17. The method of claim 16, wherein increasing the image resolution comprises increasing an operating frequency of the ultrasound system; wherein increasing the penetration comprises decreasing an operating frequency of the ultrasound system; and wherein automatically adjusting the Pen/Gen/Res display comprises adjusting the display toward Pen when the operating frequency is decreased and adjusting the display toward Res when the operating frequency is increased.

18. The method of claim 17, wherein automatically adjusting the Pen/Gen/Res display comprises adjusting the display toward Pen when fundamental frequency operation is performed and adjusting the display toward Res when harmonic operation is performed.

19. The method of claim 17, wherein the operating frequency comprises at least one of the transmit frequency or the receive frequency.

20. The method of claim 16, further comprising manually adjusting the Pen/Gen/Res display to adjust the manner in which automatic adjustments to the balance between resolution and penetration will be made.

21. An ultrasonic diagnostic imaging system comprising:

a probe including an array transducer;

a transmitter coupled to apply drive signals to the array transducer;

a receiver coupled to process signals received by the array transducer;

a display coupled to the receiver which displays received ultrasound images;

a sensor coupled to the probe which senses relative motion in the image field;

a Res/Speed display responsive to the sensor which is shown on the display to depict the relative balance between image resolution and frame rate,

wherein the transmitter is responsive to the sensor for adjusting the frame rate of the ultrasound images.

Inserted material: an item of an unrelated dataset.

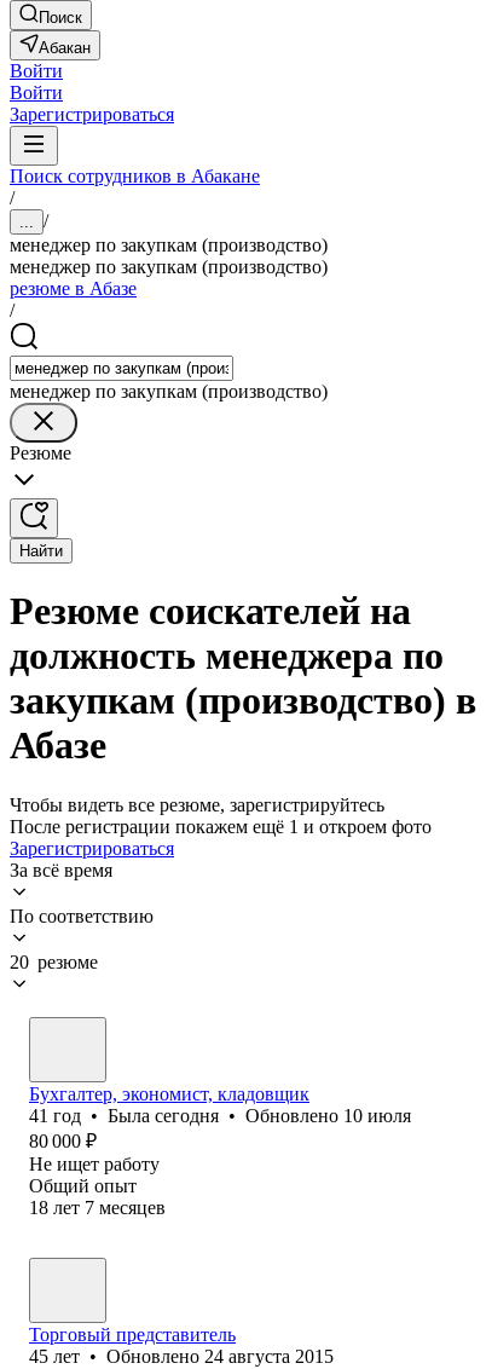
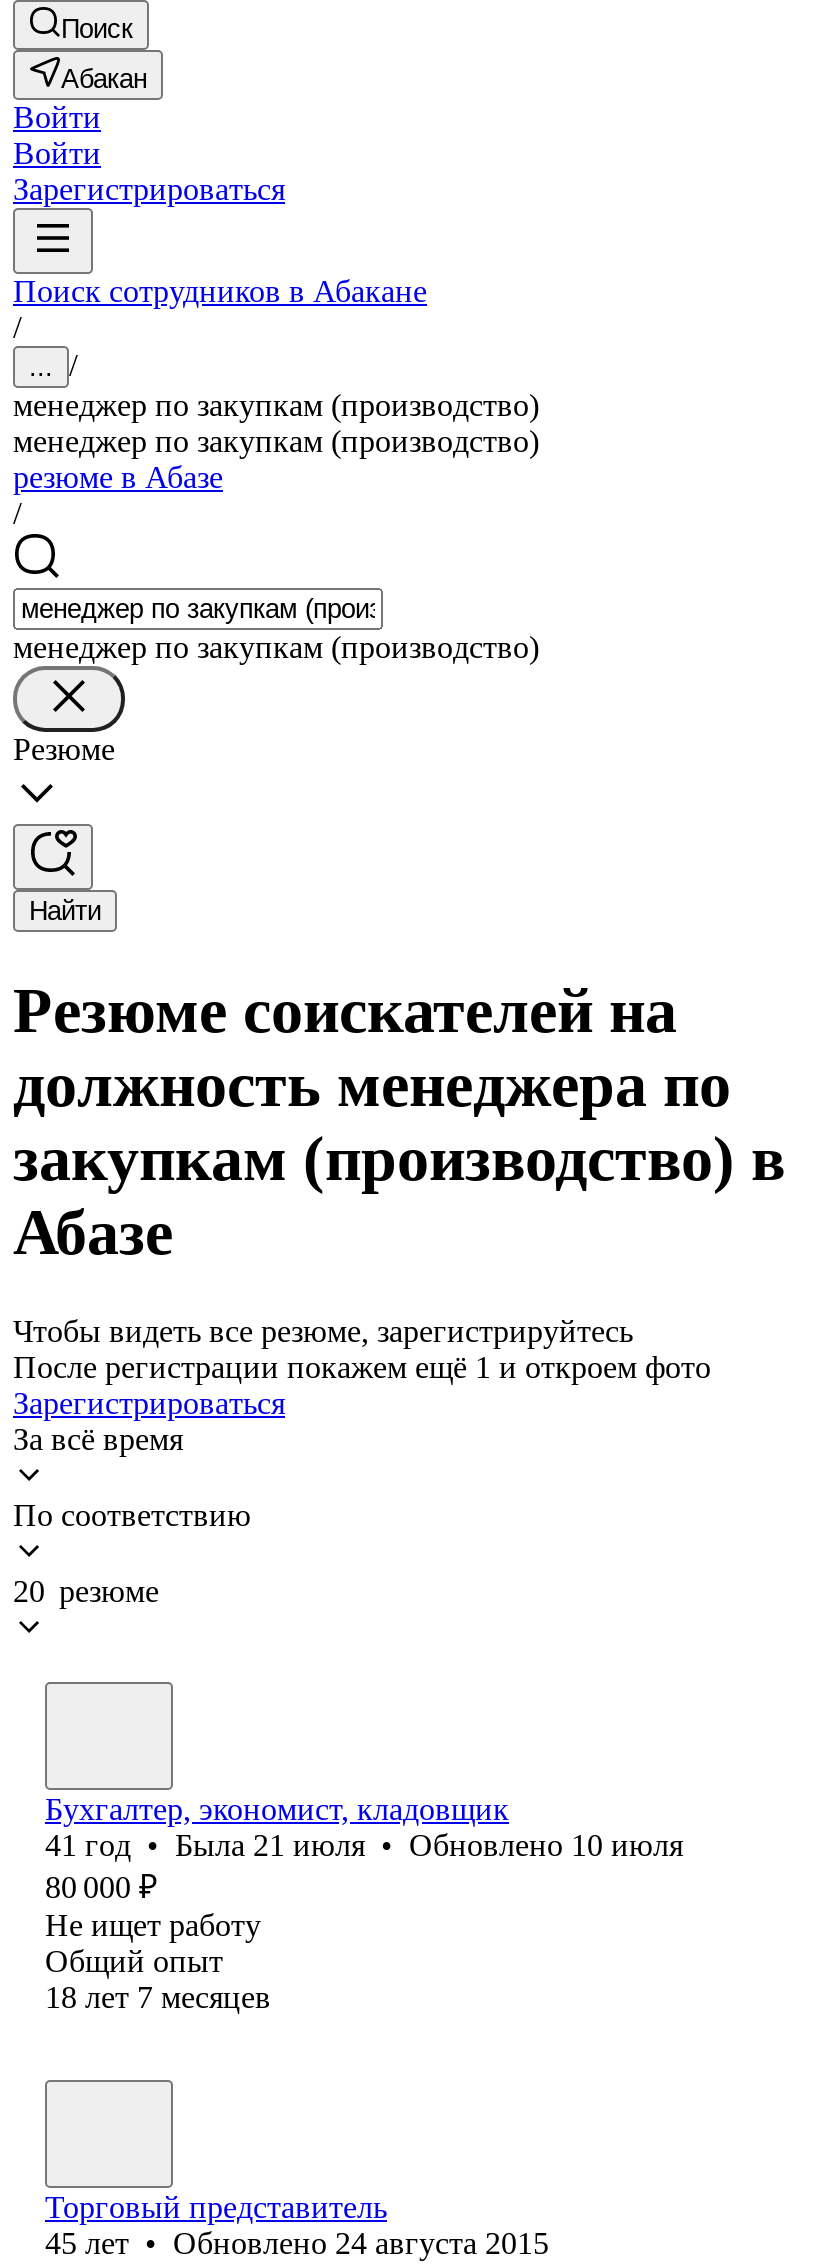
[29,1105,411,1126] 41 год • Была сегодня • Обновлено 10 июля -> [45,1828,683,1862] 41 год • Была 21 июля • Обновлено 10 июля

22. An ultrasonic diagnostic imaging system comprising:

a probe including an array transducer;

a transmitter coupled to apply drive signals to the array transducer;

a receiver coupled to process signals received by the array transducer;

a display coupled to the receiver which displays received ultrasound images;

a sensor coupled to the probe which senses electronic noise in the image field;

a Pen/Gen/Res display responsive to the sensor which is shown on the display to depict the relative balance between image resolution and penetration,

wherein the transmitter is responsive to the sensor for adjusting the penetration of transmitted drive signals.